We lunched at the Urth Café – healthy food, a 3rd world friendly ethos and a non-smoking policy, even on the balcony, where I had wanted to light up a cigar in Tank’s honour. Instead we toasted our Ice decaff Americano’s. It had started to rain, an event which the locals, sprinting for their cars, were unprepared for: not an umbrella in sight. Tank contrasted his innate self-confidence with tales of knock-backs and self-doubt. He had become a little Hollywood himself, spinning and exaggerating what was already, unadorned, an impressive story of success. He flirted with Kate unashamedly, even though he knew she had a partner. He admitted how tired he was. With much back-slapping and swapping of emails we parted. I admit I haven’t been in touch.

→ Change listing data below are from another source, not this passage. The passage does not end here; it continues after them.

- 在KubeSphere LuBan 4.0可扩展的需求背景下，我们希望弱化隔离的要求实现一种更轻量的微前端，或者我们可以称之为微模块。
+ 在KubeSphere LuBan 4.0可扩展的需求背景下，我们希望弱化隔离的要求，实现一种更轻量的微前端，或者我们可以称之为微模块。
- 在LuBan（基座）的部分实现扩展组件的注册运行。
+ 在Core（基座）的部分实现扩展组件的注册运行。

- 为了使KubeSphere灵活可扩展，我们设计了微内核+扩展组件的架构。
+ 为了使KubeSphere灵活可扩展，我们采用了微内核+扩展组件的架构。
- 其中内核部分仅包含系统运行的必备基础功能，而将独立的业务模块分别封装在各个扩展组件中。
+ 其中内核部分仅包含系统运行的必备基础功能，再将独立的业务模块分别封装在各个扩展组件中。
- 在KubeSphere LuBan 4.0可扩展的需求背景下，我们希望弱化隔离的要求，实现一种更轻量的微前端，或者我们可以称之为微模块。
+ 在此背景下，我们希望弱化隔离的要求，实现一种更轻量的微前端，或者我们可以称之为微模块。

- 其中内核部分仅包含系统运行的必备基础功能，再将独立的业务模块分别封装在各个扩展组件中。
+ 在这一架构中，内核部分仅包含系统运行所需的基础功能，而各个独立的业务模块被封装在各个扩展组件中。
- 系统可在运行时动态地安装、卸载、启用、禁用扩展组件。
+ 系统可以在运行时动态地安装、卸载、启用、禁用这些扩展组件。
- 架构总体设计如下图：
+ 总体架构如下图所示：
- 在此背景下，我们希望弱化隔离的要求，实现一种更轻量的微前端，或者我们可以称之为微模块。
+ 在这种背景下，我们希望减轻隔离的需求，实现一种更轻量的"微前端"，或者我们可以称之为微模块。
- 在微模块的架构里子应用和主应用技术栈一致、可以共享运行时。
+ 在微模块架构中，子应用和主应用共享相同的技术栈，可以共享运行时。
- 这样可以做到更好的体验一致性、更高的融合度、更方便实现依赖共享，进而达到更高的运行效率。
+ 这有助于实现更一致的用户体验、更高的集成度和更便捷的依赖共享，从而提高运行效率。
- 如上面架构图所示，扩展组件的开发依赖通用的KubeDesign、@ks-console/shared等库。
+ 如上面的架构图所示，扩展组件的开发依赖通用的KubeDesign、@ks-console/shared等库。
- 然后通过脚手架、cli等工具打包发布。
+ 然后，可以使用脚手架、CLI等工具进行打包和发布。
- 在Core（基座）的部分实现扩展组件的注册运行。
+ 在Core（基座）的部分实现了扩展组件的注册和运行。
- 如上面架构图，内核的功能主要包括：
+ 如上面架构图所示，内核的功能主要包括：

I had one week in LA, and in no sense was this enough. We all know the tired clichés of Californian superficiality, of beaches, banality and botox – they are exported to us daily on our TV screens. But the town is vastly more complex and interesting than this. I flew back because I’d been cast in Jonathan King’s Black Sheep, playing a sheep shagging farmer turned dodgy geneticist. OK, so it’s not ‘Gone with the Wind.’ But hey, it’s a living!

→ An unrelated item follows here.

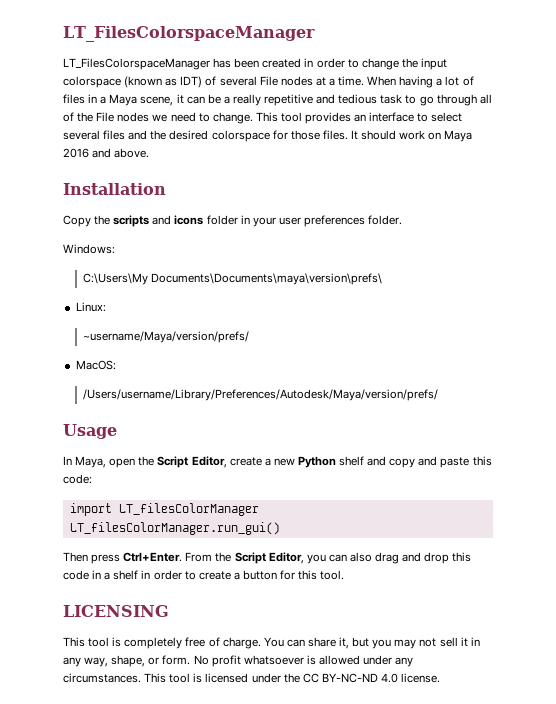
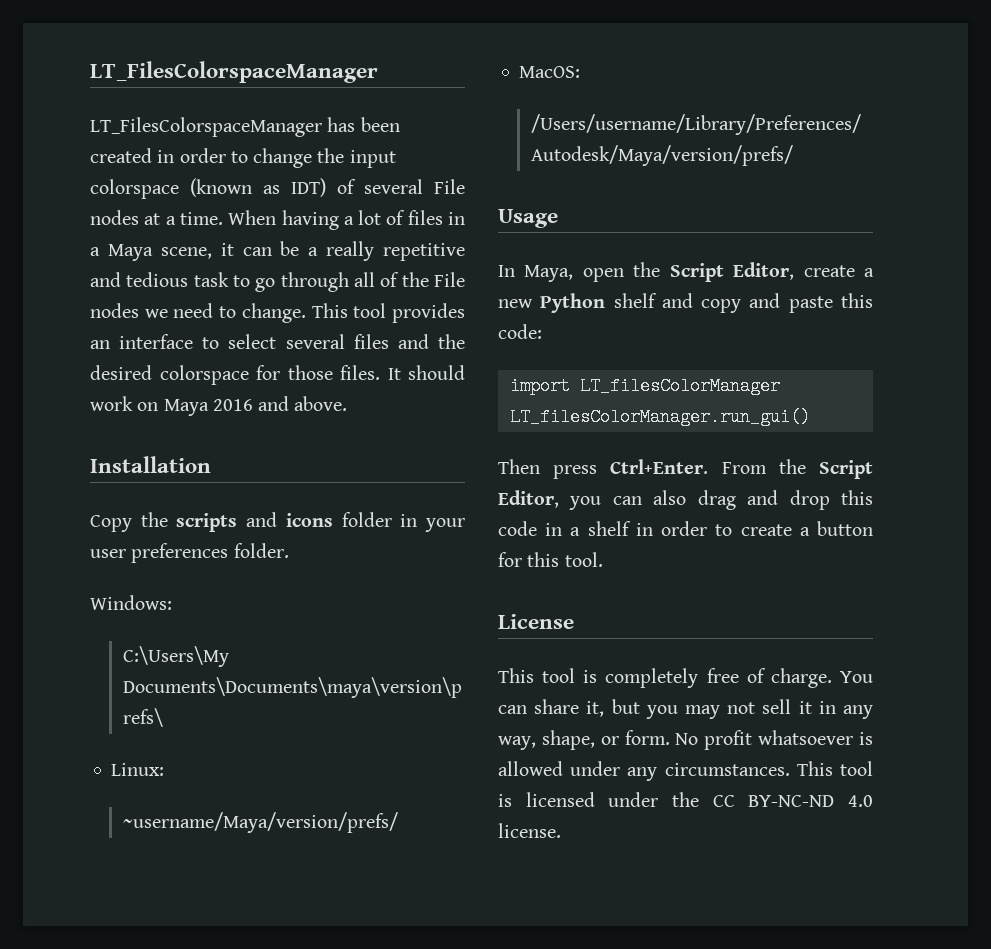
- LICENSING
+ License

I’ll end with yet another cliché, one from the mouth of one time US State Governor – I’ll be back…

Fact-file

Big fat tip: Visit www.seemyla.com and down-load or receive free their excellent visitor guide – it’ll help you plan your trip. Wish I’d done it.

Places to see

  • For a city with a reputation as a concrete jungle there’s some incredible architecture, from the GettyCenter and Villa (admission free), to the Cathedral of Our Lady of the Angels and the CapitolRecordsTower. They are very proud of the Disney Concert Hall, although it looks to me like the Aotea Centre wrapped in tin-foil. Judge for yourself.

Where to stay

  • The FairmontMiramar Hotel Santa Monica, 101 Wiltshire Blvd. Hmmm… we liked this very much. Has the luxury thing going (marble baths, pool, all rooms techno wired) but a casual beachy feel as well, with lotsa surprises – like the turtle pond! Average room price a snip at US$330 per night.

Things to do

  • Farmers Market, Santa Monica. Nothing spectacular, just a reasonably priced slice of normality. Cheap fruit and veges, pony rides, nice jewellery, and close to the beach and several nice eateries (like the Urth Café).
  • The Theatre: all the Broadway offers are on at the Music Centre in downtown LA, but for theatre that entertains AND makes you think, you can’t go past the Pacific Resident Theatre in Venice. It’s won more awards than any other company in LA. Time travel masquerading as theatre.

Where to eat:

  • AXE, 1009 Abbot Kinney Blvd., Venice. Rustic, loft-like, with often just six menu items on offer. Unpretentious but classy, you can celeb spot if you’re feeling desperate. Just a short stumble to a very nice local bar. I forget the address, but if you drink a bottle of wine with dinner your legs will know the way.